◆ **Work required**
The data below contains pictures, which are to be skipped; the lines starting at the line with "[298,245,367,255] BUILDING ->" and ending at the line with "[130,188,197,202] an alpha" are to be output exactly, both ends included.

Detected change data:
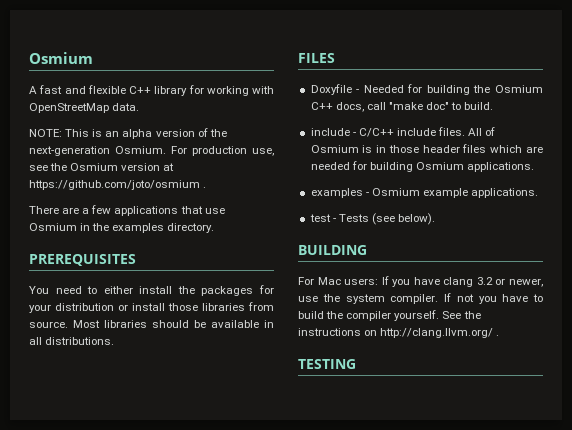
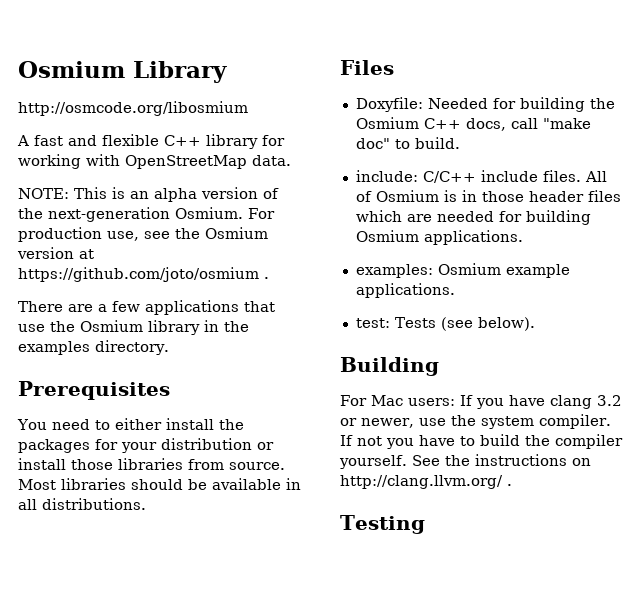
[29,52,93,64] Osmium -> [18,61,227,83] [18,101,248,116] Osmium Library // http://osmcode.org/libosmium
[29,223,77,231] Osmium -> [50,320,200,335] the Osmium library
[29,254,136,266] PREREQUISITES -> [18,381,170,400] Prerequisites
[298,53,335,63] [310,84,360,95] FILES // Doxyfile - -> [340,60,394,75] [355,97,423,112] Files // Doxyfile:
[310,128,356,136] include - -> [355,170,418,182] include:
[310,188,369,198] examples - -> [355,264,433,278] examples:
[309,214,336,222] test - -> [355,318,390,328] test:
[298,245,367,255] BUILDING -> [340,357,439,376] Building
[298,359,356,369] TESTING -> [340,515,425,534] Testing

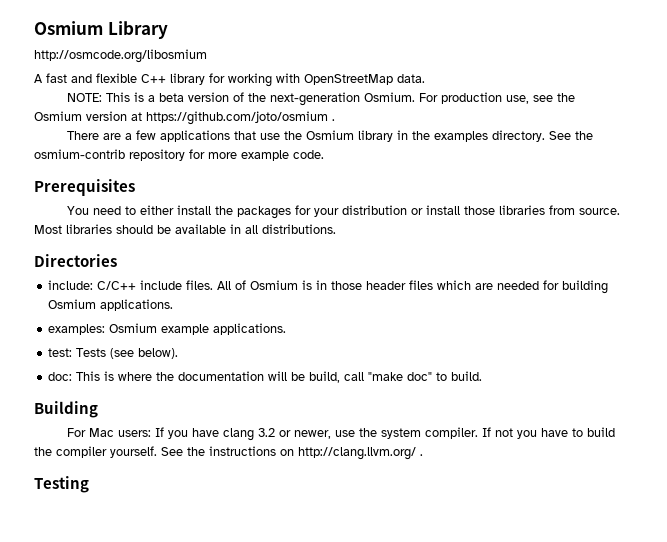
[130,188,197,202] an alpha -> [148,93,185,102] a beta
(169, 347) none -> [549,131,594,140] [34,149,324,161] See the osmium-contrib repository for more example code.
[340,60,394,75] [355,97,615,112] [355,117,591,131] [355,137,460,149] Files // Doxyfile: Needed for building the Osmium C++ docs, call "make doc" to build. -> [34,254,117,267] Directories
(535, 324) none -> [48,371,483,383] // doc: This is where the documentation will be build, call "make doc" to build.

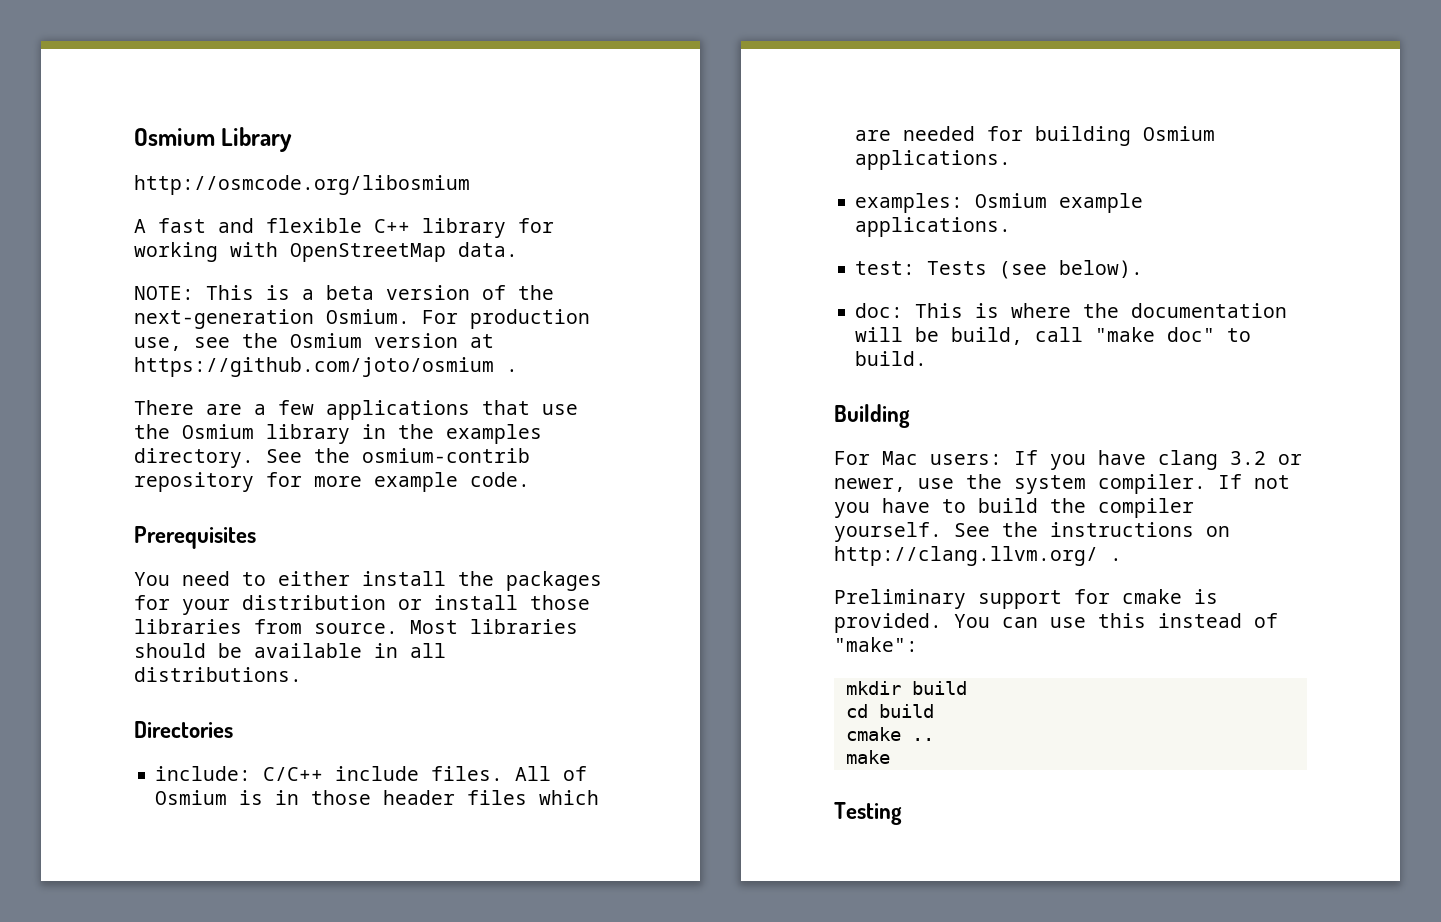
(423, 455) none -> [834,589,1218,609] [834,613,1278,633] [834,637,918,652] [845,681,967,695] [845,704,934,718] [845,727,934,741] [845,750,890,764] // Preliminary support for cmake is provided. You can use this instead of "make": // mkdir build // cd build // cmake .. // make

◆ **Reply**
[298,245,367,255] BUILDING -> [340,357,439,376] Building
[298,359,356,369] TESTING -> [340,515,425,534] Testing

[130,188,197,202] an alpha -> [148,93,185,102] a beta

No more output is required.